> [Exercise directions]
When a line below contains the string "none", show that line.

> [Excerpted data]

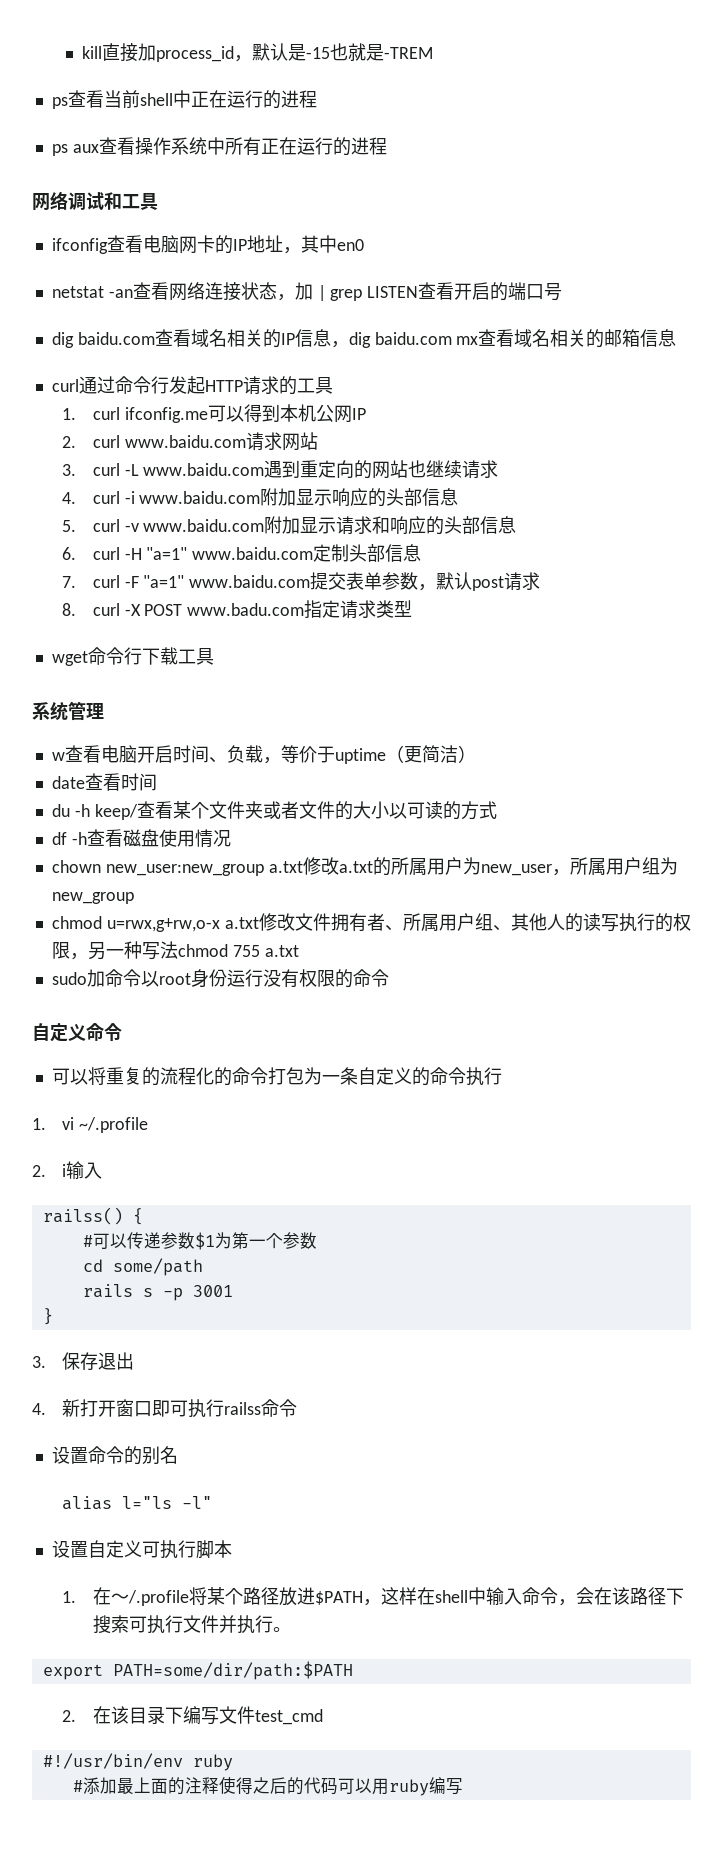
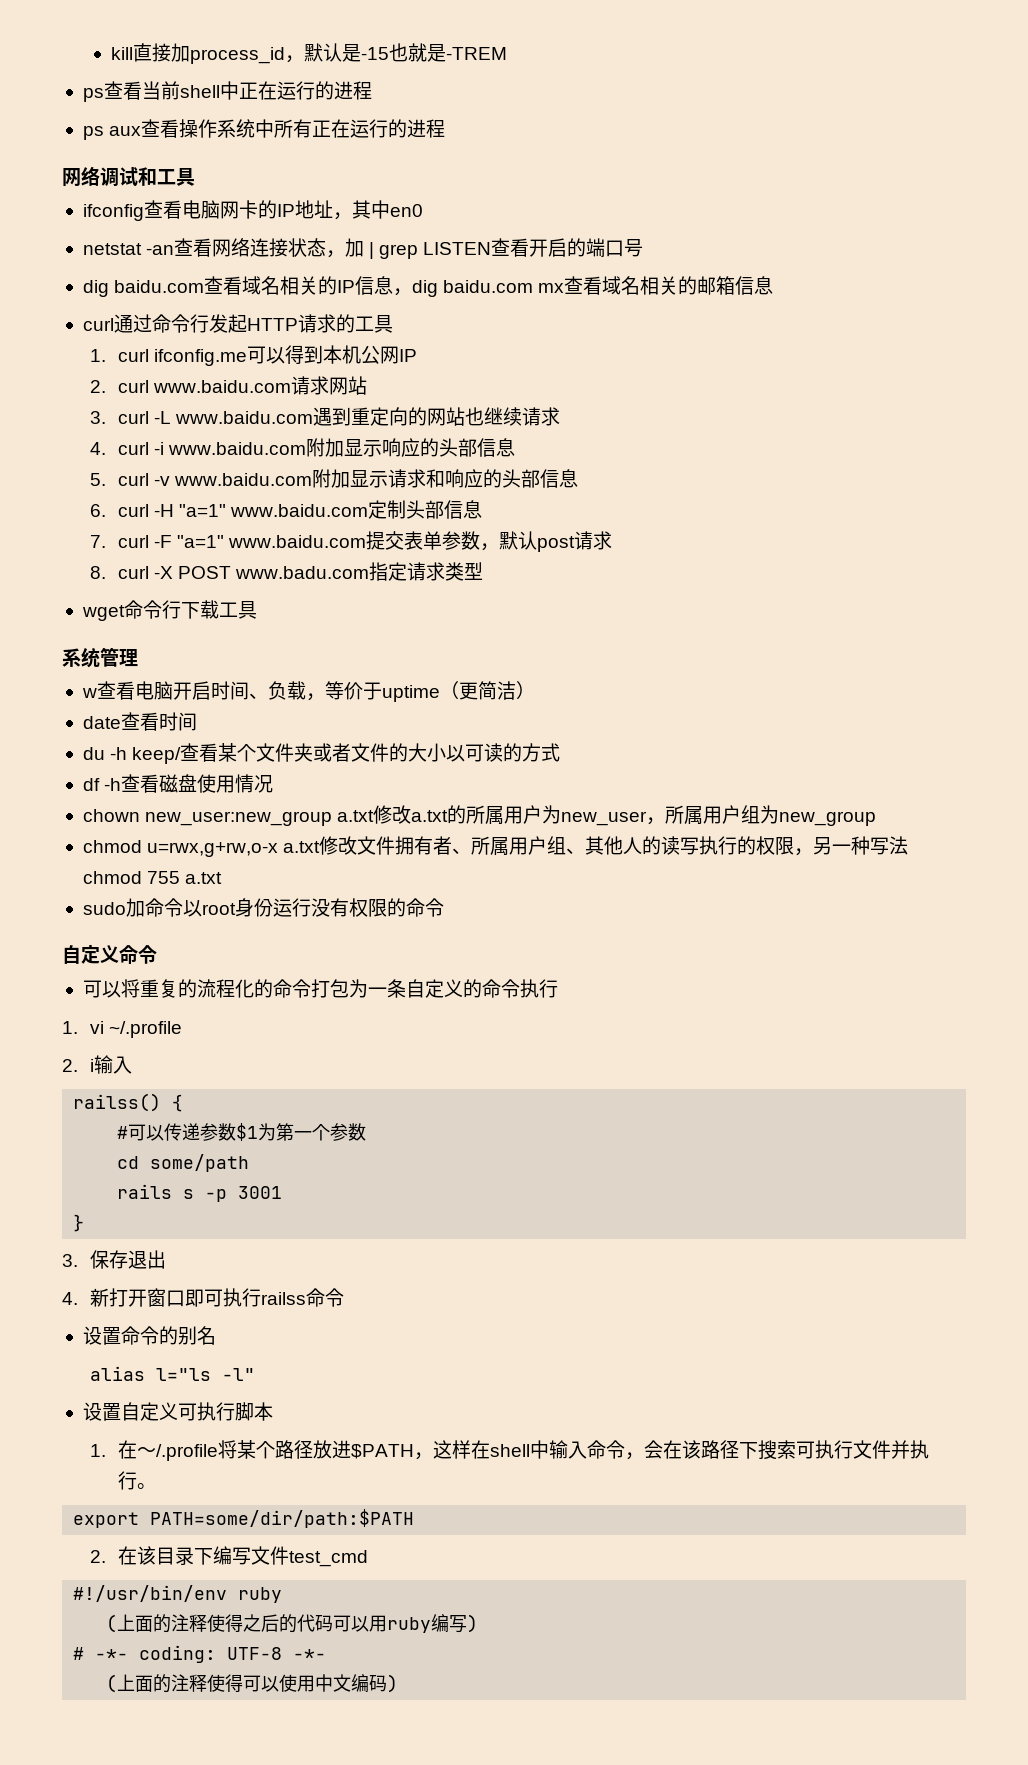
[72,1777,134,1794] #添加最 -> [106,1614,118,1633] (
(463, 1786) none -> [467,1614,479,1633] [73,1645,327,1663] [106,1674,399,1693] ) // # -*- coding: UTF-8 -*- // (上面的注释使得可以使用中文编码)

--

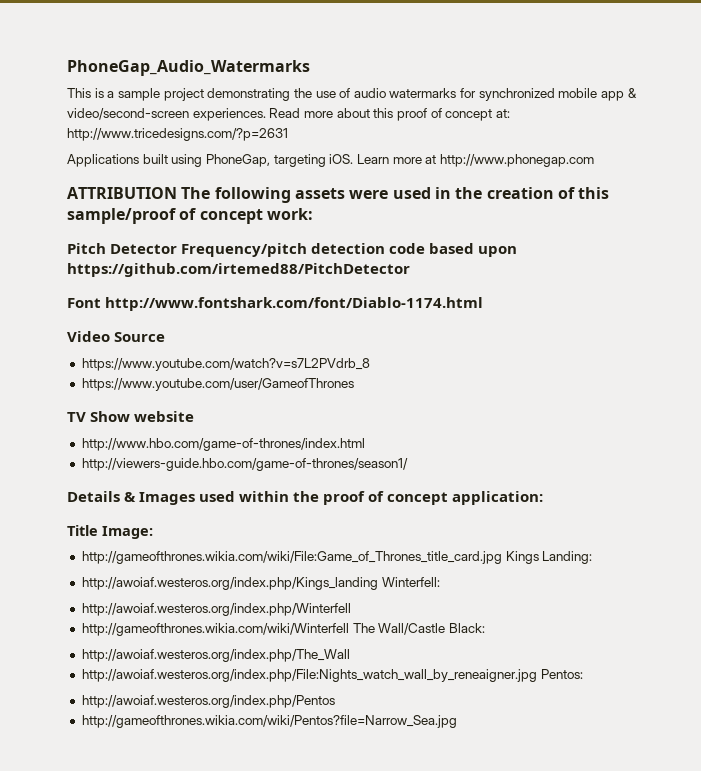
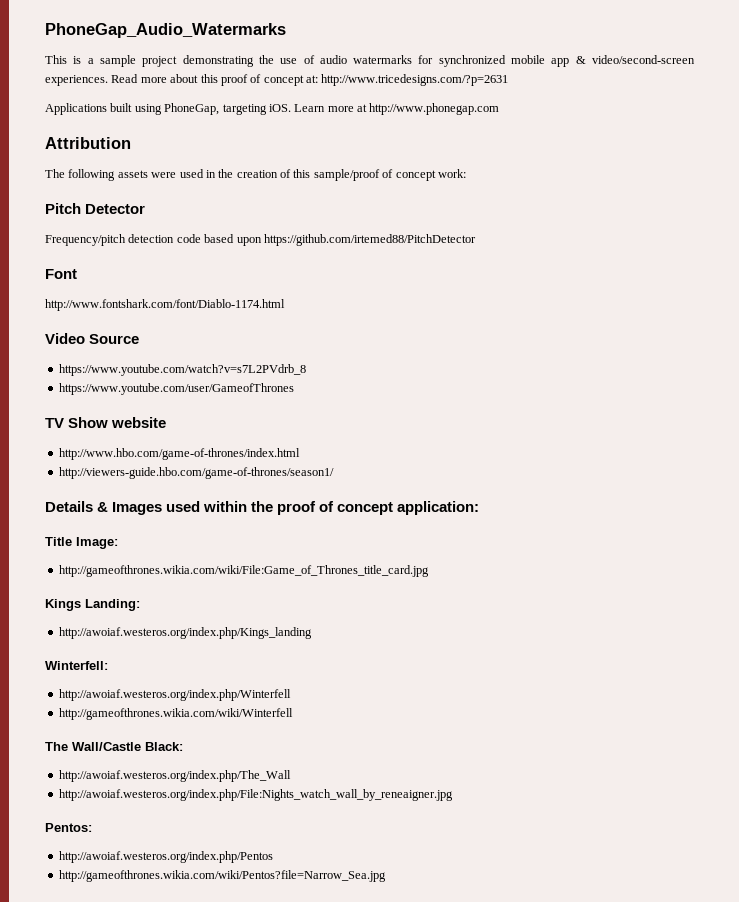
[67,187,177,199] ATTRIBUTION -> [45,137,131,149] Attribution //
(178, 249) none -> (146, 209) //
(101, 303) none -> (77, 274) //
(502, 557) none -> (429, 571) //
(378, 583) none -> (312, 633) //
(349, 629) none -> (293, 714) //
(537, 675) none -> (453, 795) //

> [Answer for the task]
(463, 1786) none -> [467,1614,479,1633] [73,1645,327,1663] [106,1674,399,1693] ) // # -*- coding: UTF-8 -*- // (上面的注释使得可以使用中文编码)
(178, 249) none -> (146, 209) //
(101, 303) none -> (77, 274) //
(502, 557) none -> (429, 571) //
(378, 583) none -> (312, 633) //
(349, 629) none -> (293, 714) //
(537, 675) none -> (453, 795) //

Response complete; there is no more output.